** Study material follows **
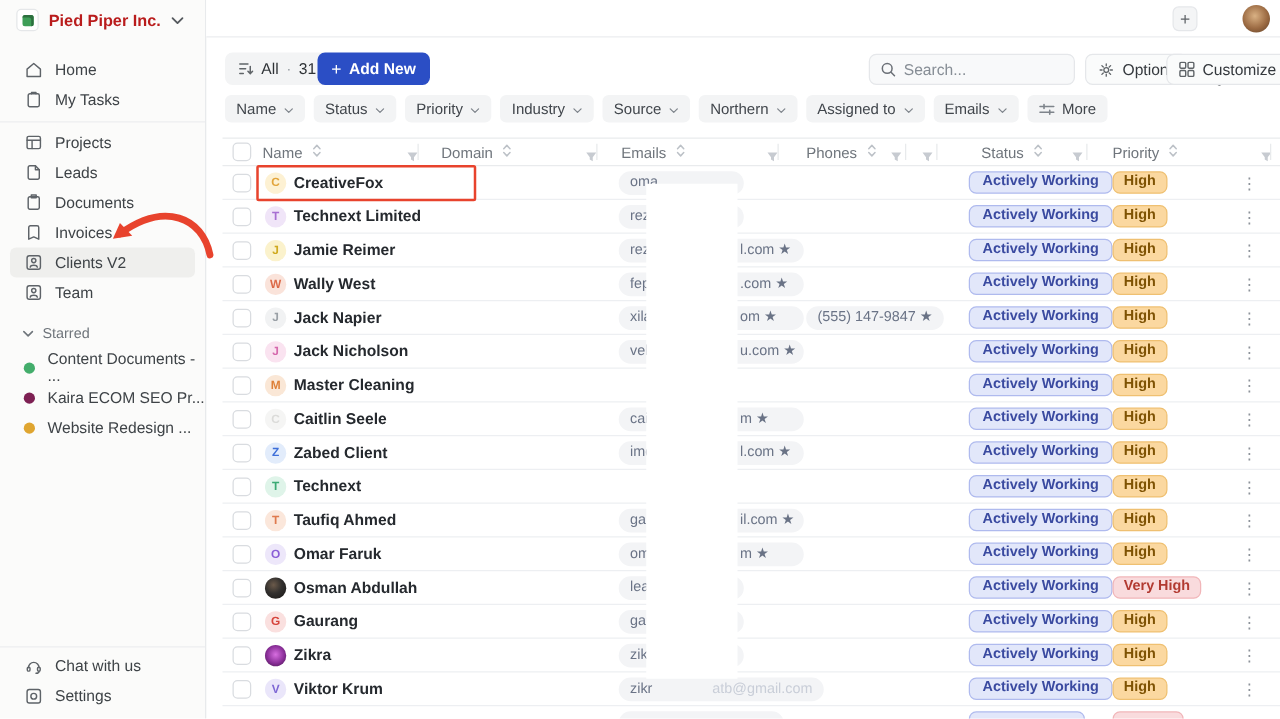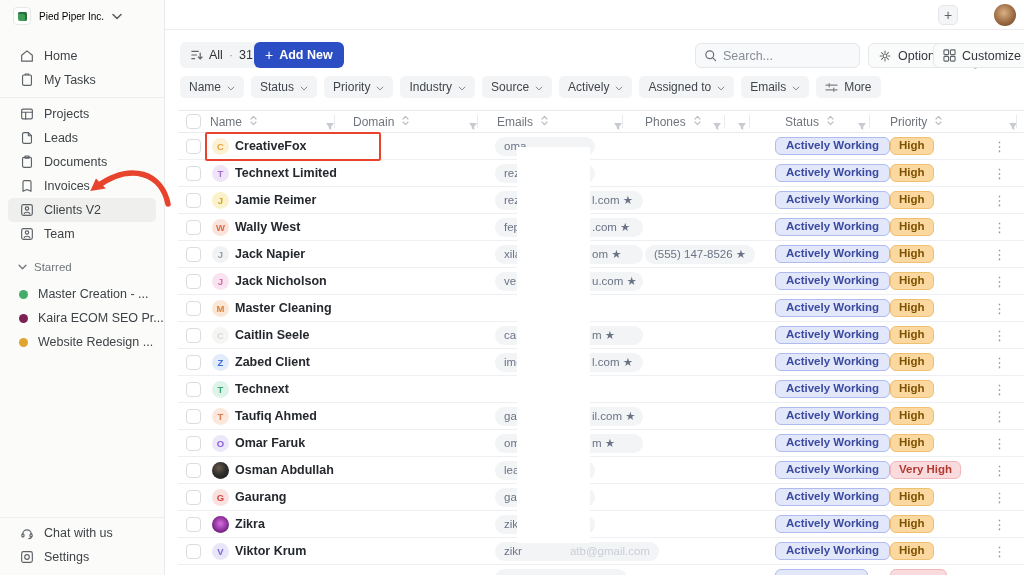--- a/index.html
+++ b/index.html
@@ -4,21 +4,21 @@
 <style>
   * { margin:0; padding:0; box-sizing:border-box; }
   body { font-family:"Liberation Sans", sans-serif; background:#fff; }
   .app { position:relative; width:1024px; height:575px; background:#fff; overflow:hidden; }
 
   
   .sidebar { position:absolute; left:0; top:0; width:165px; height:575px; background:#FBFBFA; border-right:1px solid #E8EAEC; }
   .ws { position:absolute; top:7px; left:13px; display:flex; align-items:center; gap:8px; cursor:pointer; }
   .ws-logo { width:18px; height:18px; border-radius:4px; background:#fff; border:1px solid #E5E7E9; display:flex; align-items:center; justify-content:center; }
   .ws-logo i { display:block; width:9px; height:9px; border-radius:2px; background:#3E9E57; box-shadow:inset -2px 2px 0 #2C6E3E; }
-  .ws-name { font-size:10px; font-weight:400; color:#000000; }
+  .ws-name { font-size:13px; font-weight:700; color:#b91c1c; }
   .sec { position:absolute; left:0; right:0; }
   #nav-primary { top:44px;text-align:center; } #nav-solutions { top:102px; } #nav-starred { top:282px; } #nav-footer { top:521px; }
   .sep1 { position:absolute; top:97px; left:0; right:0; border-top:1px solid #EDEEEF; }
   .sep2 { position:absolute; top:517px; left:0; right:0; border-top:1px solid #EDEEEF; }
   .side-item { margin:0 8px; height:24px; border-radius:5px; display:flex; align-items:center; gap:9px; padding-left:11px; font-size:12.5px; color:#3E4347; cursor:pointer; }
   .side-item.active { background:#EFEFED; }
   .icn { width:16px; height:16px; display:flex; align-items:center; justify-content:center; flex:none; }
   .icn svg { stroke:#5E6368; fill:none; stroke-width:1.3; stroke-linecap:round; stroke-linejoin:round; }
   .starred-h { position:absolute; top:261px; left:18px; display:flex; align-items:center; gap:7px; font-size:11.5px; color:#6F757B; cursor:pointer; }
   .star-item { height:24px; display:flex; align-items:center; gap:10px; padding-left:19px; font-size:12.5px; color:#3E4347; cursor:pointer; }
@@ -183,21 +183,21 @@
       </nav>
     <div class="starred-h">
       <svg width="9" height="6" viewBox="0 0 10 7">
           <path d="M1 1.5l4 4 4-4" stroke="#6F757B" stroke-width="1.5" fill="none" stroke-linecap="round" stroke-linejoin="round"></path>
         </svg>
       <span>Starred</span>
     </div>
     <nav class="sec" id="nav-starred">
         <div class="star-item">
           <span class="sdot" style="background:#43AD6B"></span>
-          <span>Master Creation - ...</span>
+          <span>Content Documents - ...</span>
         </div>
         <div class="star-item">
           <span class="sdot" style="background:#7D2053"></span>
           <span>Kaira ECOM SEO Pr...</span>
         </div>
         <div class="star-item">
           <span class="sdot" style="background:#DFA530"></span>
           <span>Website Redesign ...</span>
         </div>
       </nav>
@@ -300,21 +300,21 @@
               <path d="M1 1.5l4 4 4-4"></path>
             </svg></span>
         </div>
         <div class="fchip">
           <span>Source</span>
           <span><svg width="8" height="5" viewBox="0 0 10 7">
               <path d="M1 1.5l4 4 4-4"></path>
             </svg></span>
         </div>
         <div class="fchip">
-          <span>Actively</span>
+          <span>Northern</span>
           <span><svg width="8" height="5" viewBox="0 0 10 7">
               <path d="M1 1.5l4 4 4-4"></path>
             </svg></span>
         </div>
         <div class="fchip">
           <span>Assigned to</span>
           <span><svg width="8" height="5" viewBox="0 0 10 7">
               <path d="M1 1.5l4 4 4-4"></path>
             </svg></span>
         </div>
@@ -435,21 +435,21 @@
           <span class="kebab">⋮</span>
         </div>
         <div class="trow" style="top: 241px;">
           <span class="cbx"></span>
           <span class="avatar" style="background: rgb(241, 242, 243); color: rgb(154, 160, 166);">J</span>
           <span class="rname">Jack Napier</span>
           <span class="chip email long">
             <span class="fl">xila</span>
             <span class="fr">om ★</span>
           </span>
-          <span class="chip phone">(555) 147-8526 ★</span>
+          <span class="chip phone">(555) 147-9847 ★</span>
           <span class="badge status">Actively Working</span>
           <span class="badge p-high">High</span>
           <span class="kebab">⋮</span>
         </div>
         <div class="trow" style="top: 268px;">
           <span class="cbx"></span>
           <span class="avatar" style="background: rgb(250, 227, 240); color: rgb(213, 104, 172);">J</span>
           <span class="rname">Jack Nicholson</span>
           <span class="chip email long">
             <span class="fl">vek</span>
** End of Study material **
### Work required
Return the whole listing, word for word, and leave out every picture.

### Exercise answer
--- a/index.html
+++ b/index.html
@@ -4,21 +4,21 @@
 <style>
   * { margin:0; padding:0; box-sizing:border-box; }
   body { font-family:"Liberation Sans", sans-serif; background:#fff; }
   .app { position:relative; width:1024px; height:575px; background:#fff; overflow:hidden; }
 
   
   .sidebar { position:absolute; left:0; top:0; width:165px; height:575px; background:#FBFBFA; border-right:1px solid #E8EAEC; }
   .ws { position:absolute; top:7px; left:13px; display:flex; align-items:center; gap:8px; cursor:pointer; }
   .ws-logo { width:18px; height:18px; border-radius:4px; background:#fff; border:1px solid #E5E7E9; display:flex; align-items:center; justify-content:center; }
   .ws-logo i { display:block; width:9px; height:9px; border-radius:2px; background:#3E9E57; box-shadow:inset -2px 2px 0 #2C6E3E; }
-  .ws-name { font-size:10px; font-weight:400; color:#000000; }
+  .ws-name { font-size:13px; font-weight:700; color:#b91c1c; }
   .sec { position:absolute; left:0; right:0; }
   #nav-primary { top:44px;text-align:center; } #nav-solutions { top:102px; } #nav-starred { top:282px; } #nav-footer { top:521px; }
   .sep1 { position:absolute; top:97px; left:0; right:0; border-top:1px solid #EDEEEF; }
   .sep2 { position:absolute; top:517px; left:0; right:0; border-top:1px solid #EDEEEF; }
   .side-item { margin:0 8px; height:24px; border-radius:5px; display:flex; align-items:center; gap:9px; padding-left:11px; font-size:12.5px; color:#3E4347; cursor:pointer; }
   .side-item.active { background:#EFEFED; }
   .icn { width:16px; height:16px; display:flex; align-items:center; justify-content:center; flex:none; }
   .icn svg { stroke:#5E6368; fill:none; stroke-width:1.3; stroke-linecap:round; stroke-linejoin:round; }
   .starred-h { position:absolute; top:261px; left:18px; display:flex; align-items:center; gap:7px; font-size:11.5px; color:#6F757B; cursor:pointer; }
   .star-item { height:24px; display:flex; align-items:center; gap:10px; padding-left:19px; font-size:12.5px; color:#3E4347; cursor:pointer; }
@@ -183,21 +183,21 @@
       </nav>
     <div class="starred-h">
       <svg width="9" height="6" viewBox="0 0 10 7">
           <path d="M1 1.5l4 4 4-4" stroke="#6F757B" stroke-width="1.5" fill="none" stroke-linecap="round" stroke-linejoin="round"></path>
         </svg>
       <span>Starred</span>
     </div>
     <nav class="sec" id="nav-starred">
         <div class="star-item">
           <span class="sdot" style="background:#43AD6B"></span>
-          <span>Master Creation - ...</span>
+          <span>Content Documents - ...</span>
         </div>
         <div class="star-item">
           <span class="sdot" style="background:#7D2053"></span>
           <span>Kaira ECOM SEO Pr...</span>
         </div>
         <div class="star-item">
           <span class="sdot" style="background:#DFA530"></span>
           <span>Website Redesign ...</span>
         </div>
       </nav>
@@ -300,21 +300,21 @@
               <path d="M1 1.5l4 4 4-4"></path>
             </svg></span>
         </div>
         <div class="fchip">
           <span>Source</span>
           <span><svg width="8" height="5" viewBox="0 0 10 7">
               <path d="M1 1.5l4 4 4-4"></path>
             </svg></span>
         </div>
         <div class="fchip">
-          <span>Actively</span>
+          <span>Northern</span>
           <span><svg width="8" height="5" viewBox="0 0 10 7">
               <path d="M1 1.5l4 4 4-4"></path>
             </svg></span>
         </div>
         <div class="fchip">
           <span>Assigned to</span>
           <span><svg width="8" height="5" viewBox="0 0 10 7">
               <path d="M1 1.5l4 4 4-4"></path>
             </svg></span>
         </div>
@@ -435,21 +435,21 @@
           <span class="kebab">⋮</span>
         </div>
         <div class="trow" style="top: 241px;">
           <span class="cbx"></span>
           <span class="avatar" style="background: rgb(241, 242, 243); color: rgb(154, 160, 166);">J</span>
           <span class="rname">Jack Napier</span>
           <span class="chip email long">
             <span class="fl">xila</span>
             <span class="fr">om ★</span>
           </span>
-          <span class="chip phone">(555) 147-8526 ★</span>
+          <span class="chip phone">(555) 147-9847 ★</span>
           <span class="badge status">Actively Working</span>
           <span class="badge p-high">High</span>
           <span class="kebab">⋮</span>
         </div>
         <div class="trow" style="top: 268px;">
           <span class="cbx"></span>
           <span class="avatar" style="background: rgb(250, 227, 240); color: rgb(213, 104, 172);">J</span>
           <span class="rname">Jack Nicholson</span>
           <span class="chip email long">
             <span class="fl">vek</span>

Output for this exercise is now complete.